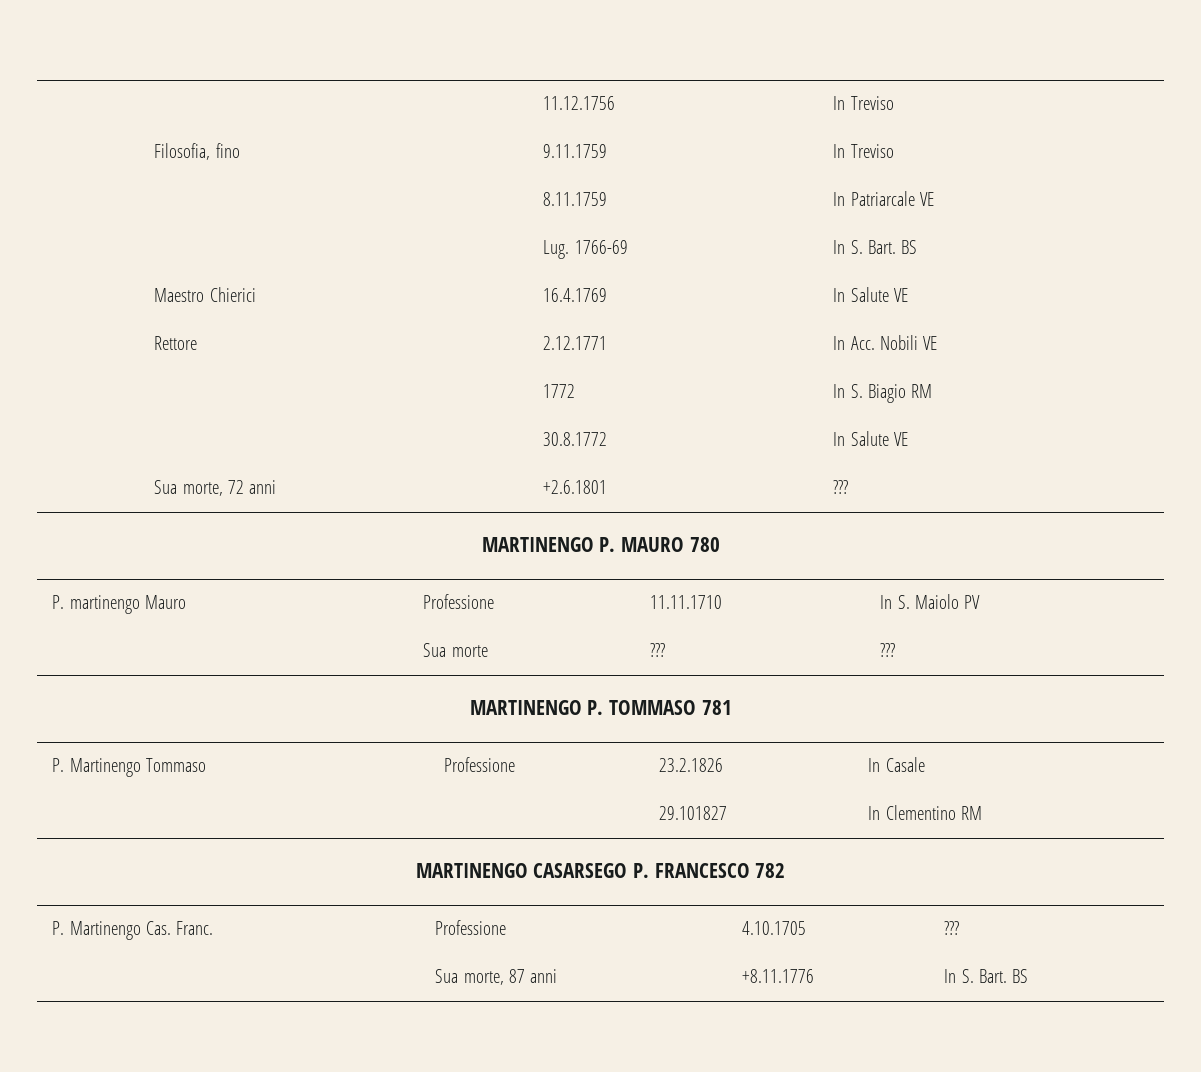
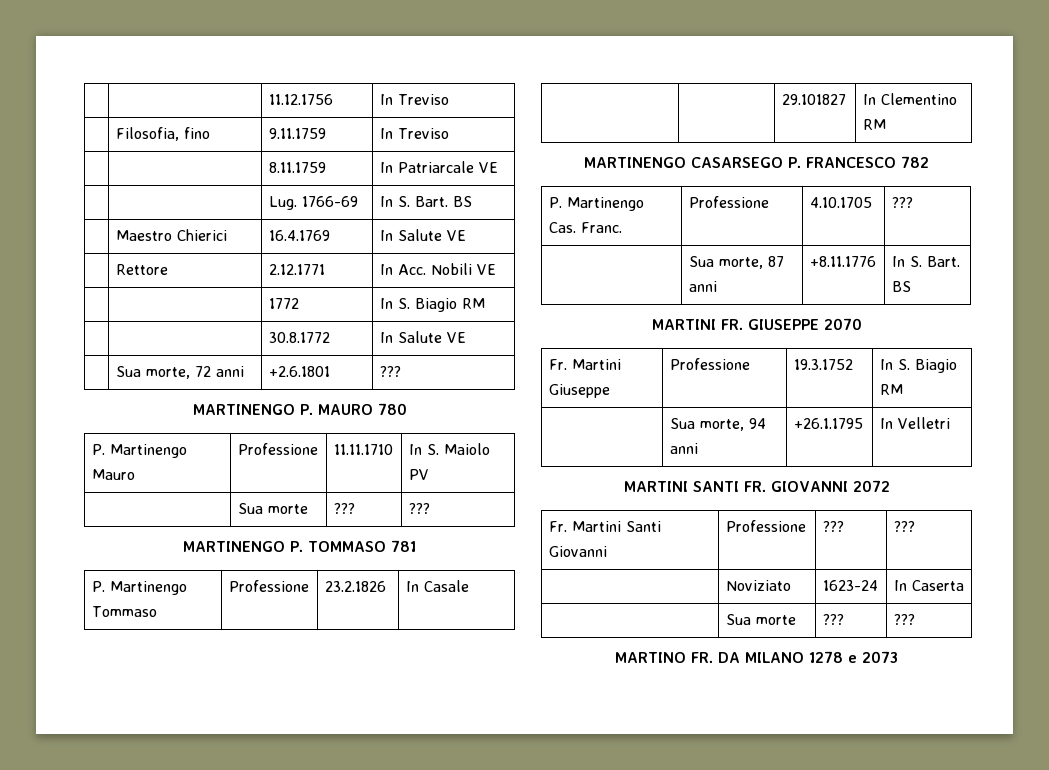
- P. martinengo Mauro | Professione | 11.11.1710 | In S. Maiolo PV
+ P. Martinengo Mauro | Professione | 11.11.1710 | In S. Maiolo PV
+ MARTINI FR. GIUSEPPE 2070
+ Fr. Martini Giuseppe | Professione | 19.3.1752 | In S. Biagio RM
+ | Sua morte, 94 anni | +26.1.1795 | In Velletri
+ MARTINI SANTI FR. GIOVANNI 2072
+ Fr. Martini Santi Giovanni | Professione | ??? | ???
+ | Noviziato | 1623-24 | In Caserta
+ | Sua morte | ??? | ???
+ MARTINO FR. DA MILANO 1278 e 2073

-- Task brief --
For this task, give the full listing again verbatim and keep out every picture.

-- Your response --
- P. martinengo Mauro | Professione | 11.11.1710 | In S. Maiolo PV
+ P. Martinengo Mauro | Professione | 11.11.1710 | In S. Maiolo PV
+ MARTINI FR. GIUSEPPE 2070
+ Fr. Martini Giuseppe | Professione | 19.3.1752 | In S. Biagio RM
+ | Sua morte, 94 anni | +26.1.1795 | In Velletri
+ MARTINI SANTI FR. GIOVANNI 2072
+ Fr. Martini Santi Giovanni | Professione | ??? | ???
+ | Noviziato | 1623-24 | In Caserta
+ | Sua morte | ??? | ???
+ MARTINO FR. DA MILANO 1278 e 2073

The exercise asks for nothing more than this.